This was a prelude to our second Merseyrail Tracker the following day. After very welcome hot drinks and biscuits, 35 members, all live wires, boarded the Merseyside Tram Preservation Society's Tram 69 'George Francis Train' on the right-hand road of the Wirral Transport Museum & Taylor Street Depot. Along with sister tram 70, of which more later, this was built in Hong Kong in 1992 to a 1947 design but uniquely to UK standard gauge. They were shipped to Birkenhead by Port Line for the Museum project, arriving in 1995. The tram proceeded out of the Museum on the single track, past the normal pick-up stop to cover the next section of rare track quickly, reversing into 'Old Colonial' siding to slightly short of the 'buffers' just visible through the earth covering the end of line.
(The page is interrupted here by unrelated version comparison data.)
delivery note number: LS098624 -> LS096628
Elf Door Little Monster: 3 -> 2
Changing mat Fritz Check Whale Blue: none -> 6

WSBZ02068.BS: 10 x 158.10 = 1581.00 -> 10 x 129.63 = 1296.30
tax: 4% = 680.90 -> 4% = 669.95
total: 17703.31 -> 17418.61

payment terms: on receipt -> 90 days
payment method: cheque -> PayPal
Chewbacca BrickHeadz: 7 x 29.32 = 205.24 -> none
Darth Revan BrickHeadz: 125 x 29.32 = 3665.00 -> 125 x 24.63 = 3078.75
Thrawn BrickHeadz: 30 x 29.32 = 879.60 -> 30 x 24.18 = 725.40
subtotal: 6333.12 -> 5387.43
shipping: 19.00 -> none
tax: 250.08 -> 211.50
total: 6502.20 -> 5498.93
Tram No.70 'Thomas Brassey' in 'Old Colonial' siding and behind is green and cream Liverpool Corporation tramways 'Baby Grand' No.245; No.69 'George Francis Train' (right) is on the line from the depot. Tram '245' in action https://goo.gl/nC2BSI leaving Woodside.
[© Howard Everitt 2016]
On the right was derelict land, once sidings of the surprisingly close Mersey Docks & Harbour Board Railway (closed) through route between Rock Ferry and Canning Street towards Bidston. Then the tram ran via Pacific Road loop (right-hand running) for a reversal to the doors of the Pacific Road Arts Centre. This single track branch is no longer in passenger use, so was very well received. The Arts Centre has now closed and is partly occupied by a Guitar Workshop. Unfortunately they made a song and dance about any entry into the building so coverage of the track inside will have to be a string to someone else's bow.
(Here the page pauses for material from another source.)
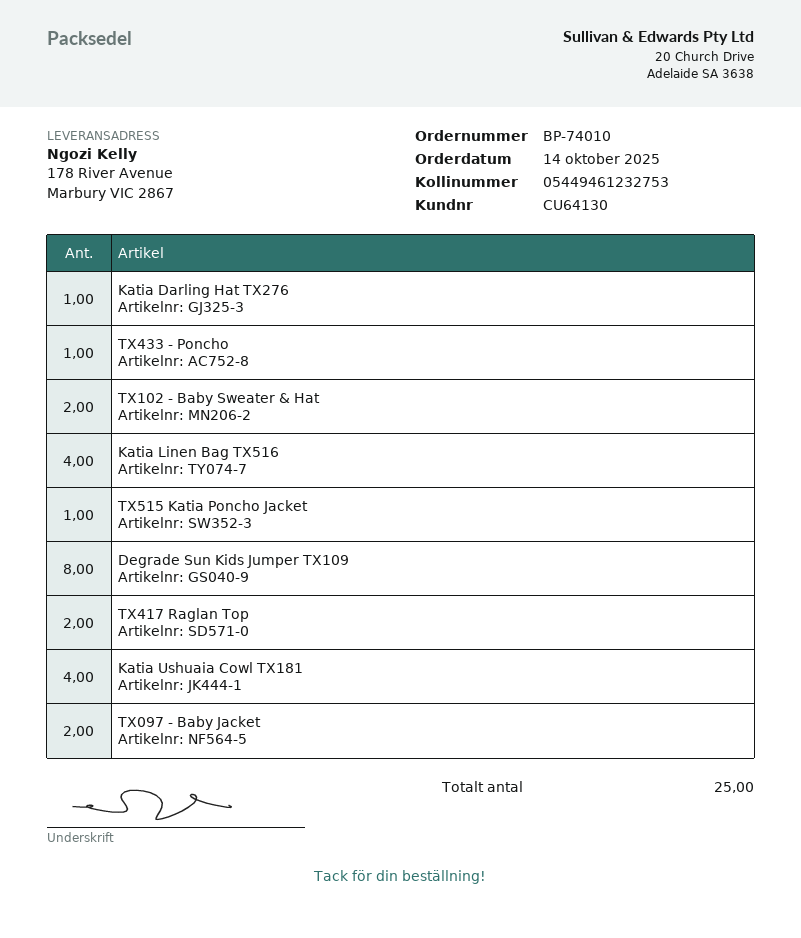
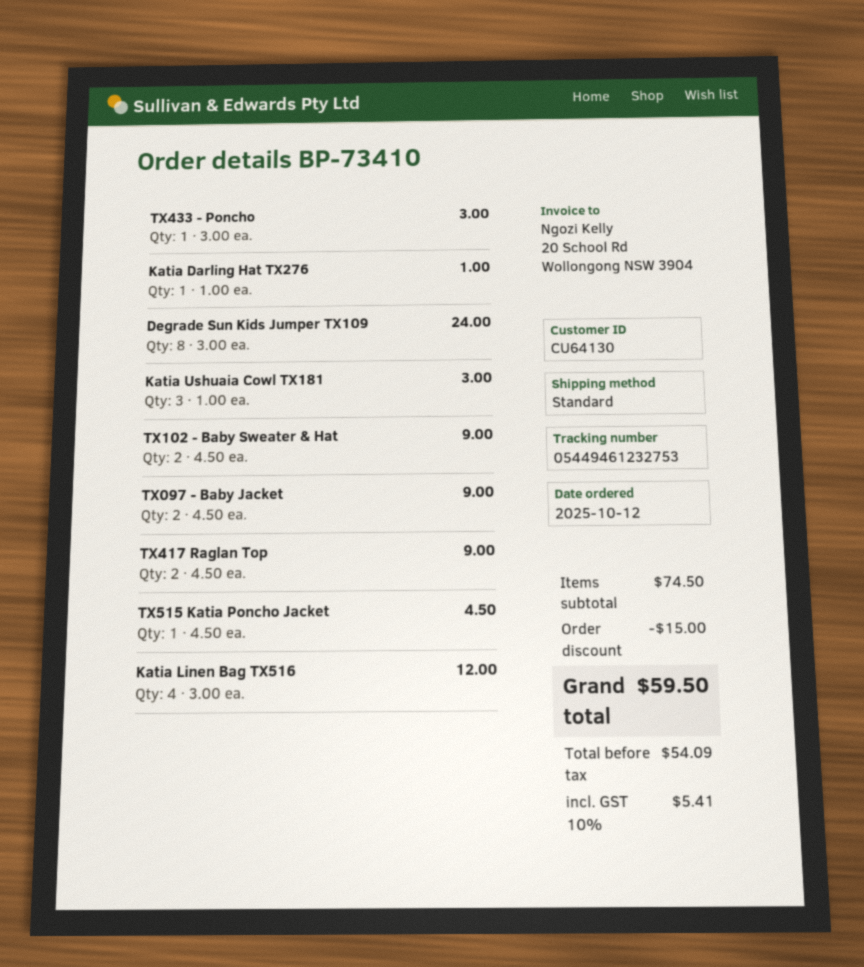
order number: BP-74010 -> BP-73410
order date: 2025-10-14 -> 2025-10-12
Katia Ushuaia Cowl TX181: 4 -> 3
No.69 at the doors of the former Pacific Road depot
[© Howard Everitt 2016]
After a damp photo opportunity, '69' set off to Woodside Ferry terminus, covering the ordinary passenger stub and the 'non-preferred' road, to the blocks, following encouragement from the organisers. This was near the former mainline Birkenhead Woodside station site (CP 5 Nov 1967). Return was via the other Pacific Road loop, to swap to the 1938 built Liverpool Corporation 'Baby Grand' 245, voted Tramcar of the Year (Traditional) 2015, for more main running line trips and coverage of the other Museum road. Members had eyed 69's sister Tram 70 'Thomas Brassey' throughout, wondering whether a ride on that would also be possible. Initial soundings were not very promising beacuse the marker light had failed on the end towards Woodside, so it could not carry passengers in that direction. Your organisers had quiet words with the Museum staff and arranged a trip in the other direction, from alongside Old Colonial into the Museum, further in on our starting road now it was vacant! This was thorough tram and track coverage thanks to Howard and Jill Everitt's organisation and careful prompting on the day as well as all the friendly, enthusiastic and accommodating Museum staff. The tickets entitled the group to travel on services for the rest of the day and most members sampled at least one extra trip.
Postscript: George Francis Train was an 1860s pioneer of horse tramways in Birkenhead, Cork, Darlington and London. Unfortunately these suffered from a design defect in that the rails were laid on the road rather than in it. Thomas Brassey had built about a third of Britain's railways by 1847; his local relevance was designing ways of transporting building materials from his brickworks and stone quarry to the port by gravity train, returning the wagons back uphill horse-drawn (Ffestiniog Railway style).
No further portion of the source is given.